*WHAT YOU NEED TO DO*
Extract only the first line of the listing and every line after it up to and including the one with "2022-07-29 16:26:26 | reply_count: 0 -> 1". Omit the pictures.

*DATA*
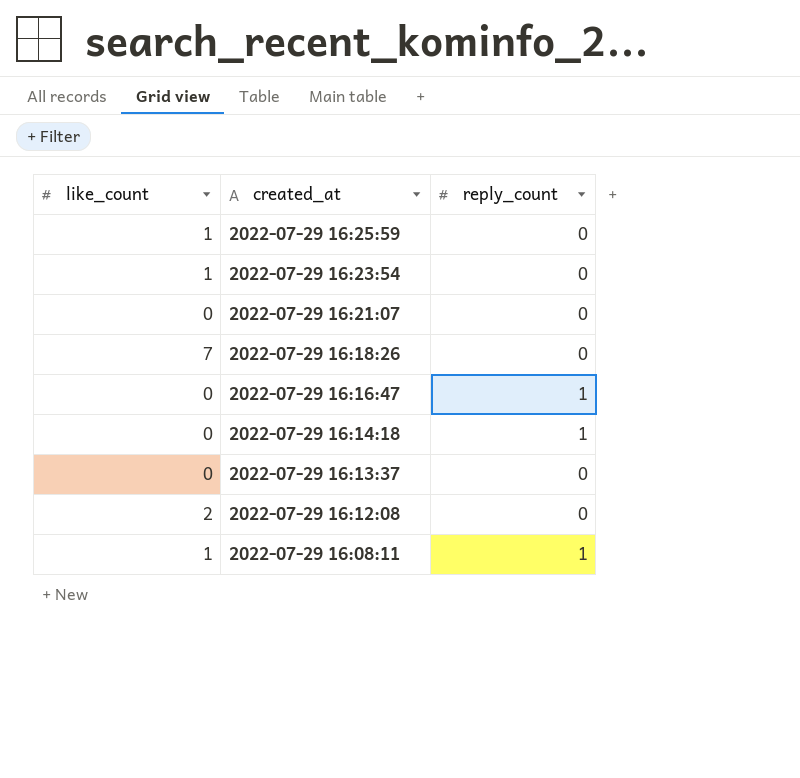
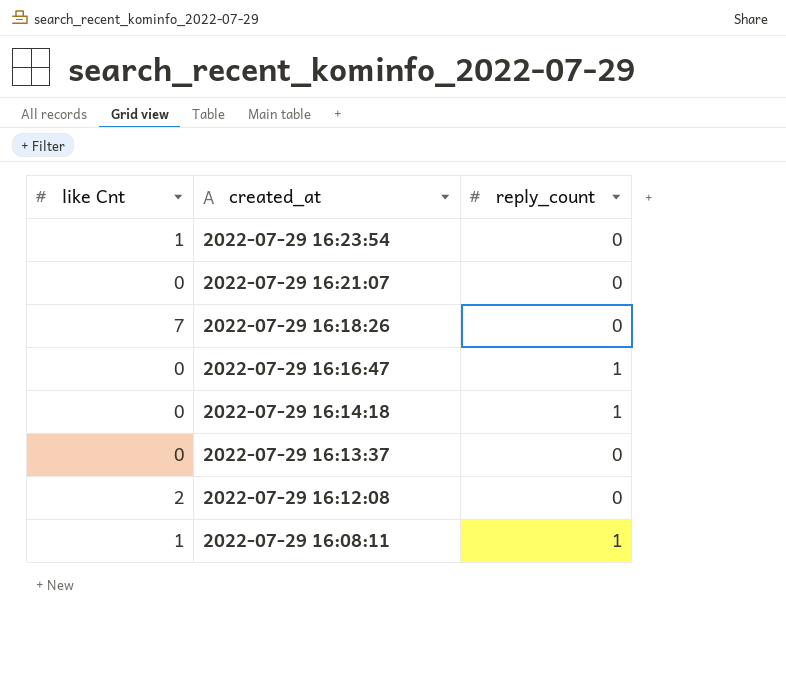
column name: like_count -> like Cnt
row 2022-07-29 16:25:59: 1 | 0 -> none

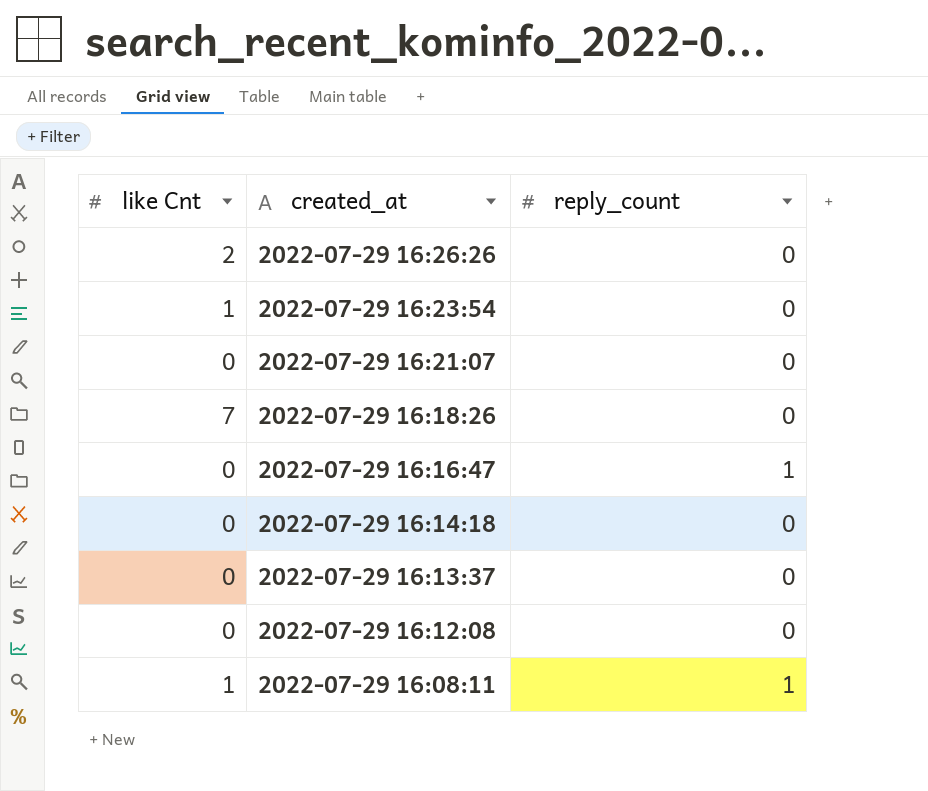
row 2022-07-29 16:26:26: none -> 2 | 0
2022-07-29 16:14:18 | reply_count: 1 -> 0
2022-07-29 16:12:08 | like Cnt: 2 -> 0

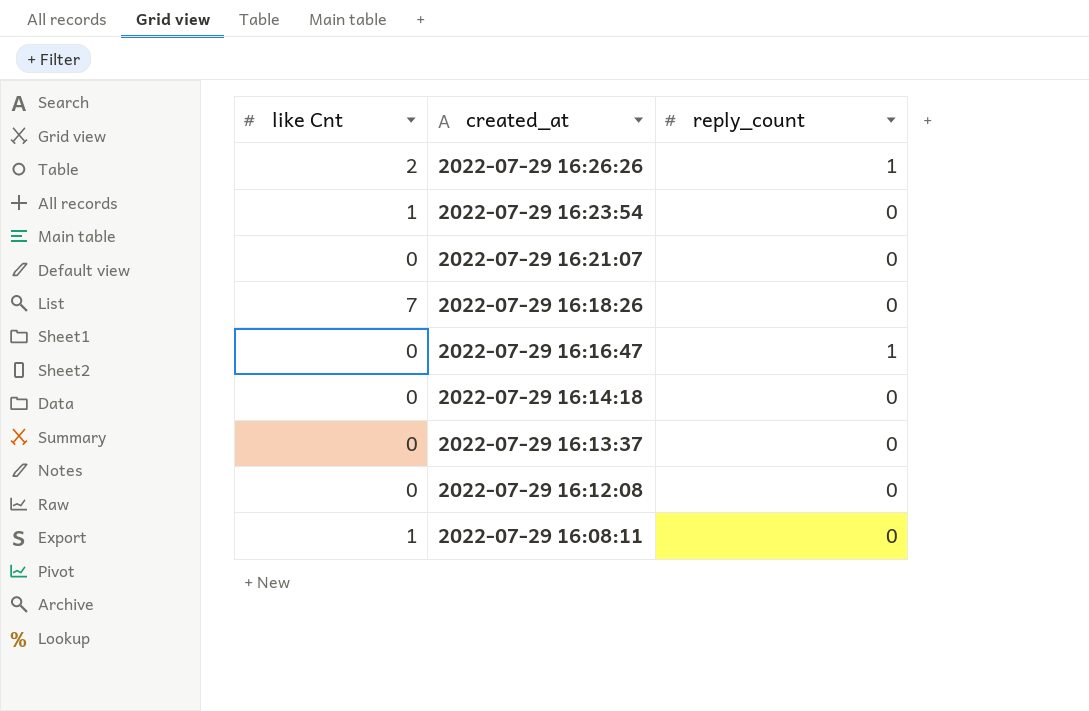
2022-07-29 16:26:26 | reply_count: 0 -> 1
2022-07-29 16:08:11 | reply_count: 1 -> 0

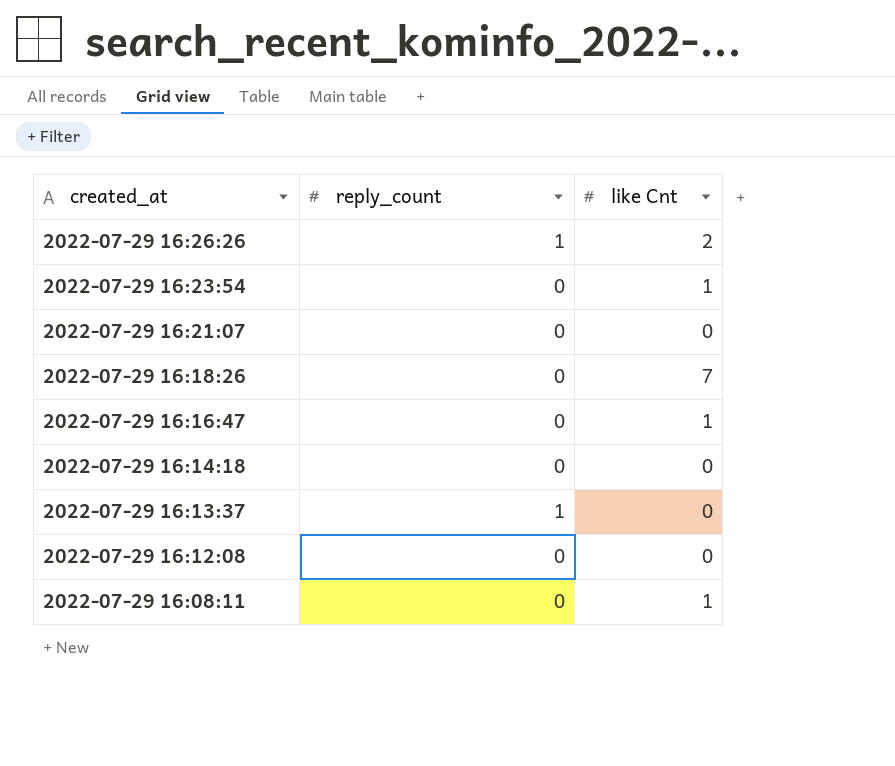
column like Cnt | position: 1 -> 3
2022-07-29 16:16:47 | reply_count: 1 -> 0
2022-07-29 16:16:47 | like Cnt: 0 -> 1
2022-07-29 16:13:37 | reply_count: 0 -> 1

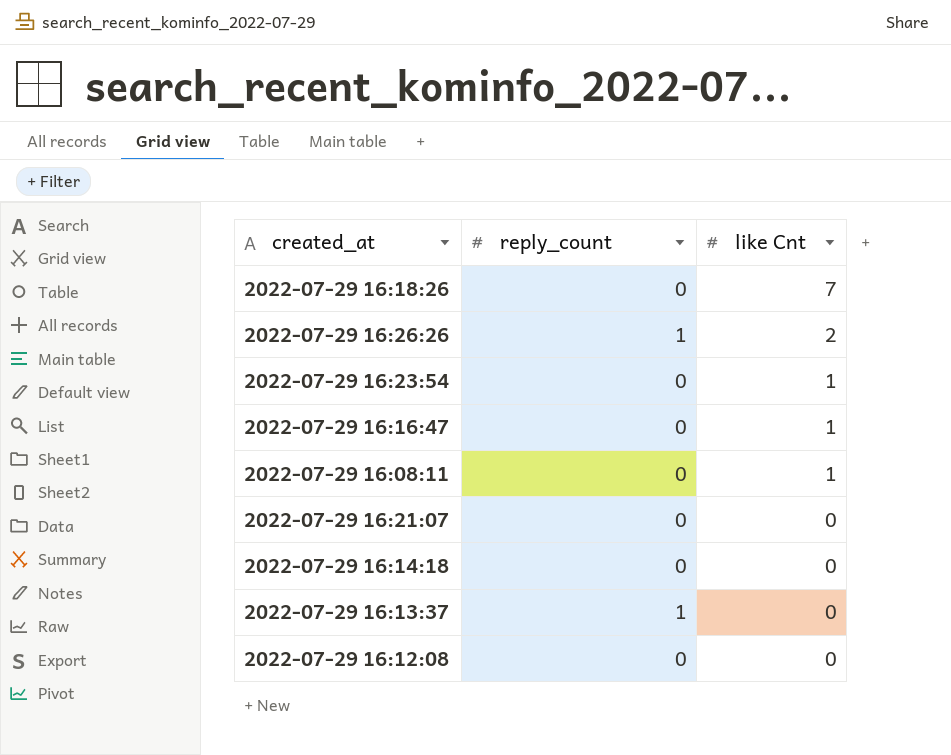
row order: created_at descending -> like Cnt descending

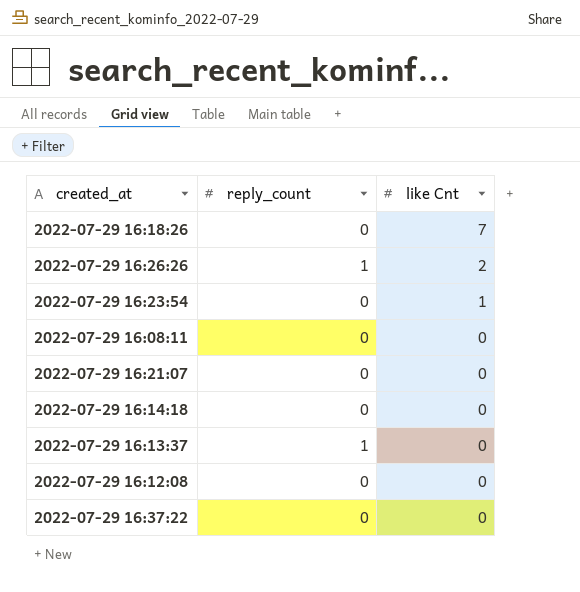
row 2022-07-29 16:16:47: 0 | 1 -> none
2022-07-29 16:08:11 | like Cnt: 1 -> 0
row 2022-07-29 16:37:22: none -> 0 | 0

*ANSWER SPACE*
column name: like_count -> like Cnt
row 2022-07-29 16:25:59: 1 | 0 -> none

row 2022-07-29 16:26:26: none -> 2 | 0
2022-07-29 16:14:18 | reply_count: 1 -> 0
2022-07-29 16:12:08 | like Cnt: 2 -> 0

2022-07-29 16:26:26 | reply_count: 0 -> 1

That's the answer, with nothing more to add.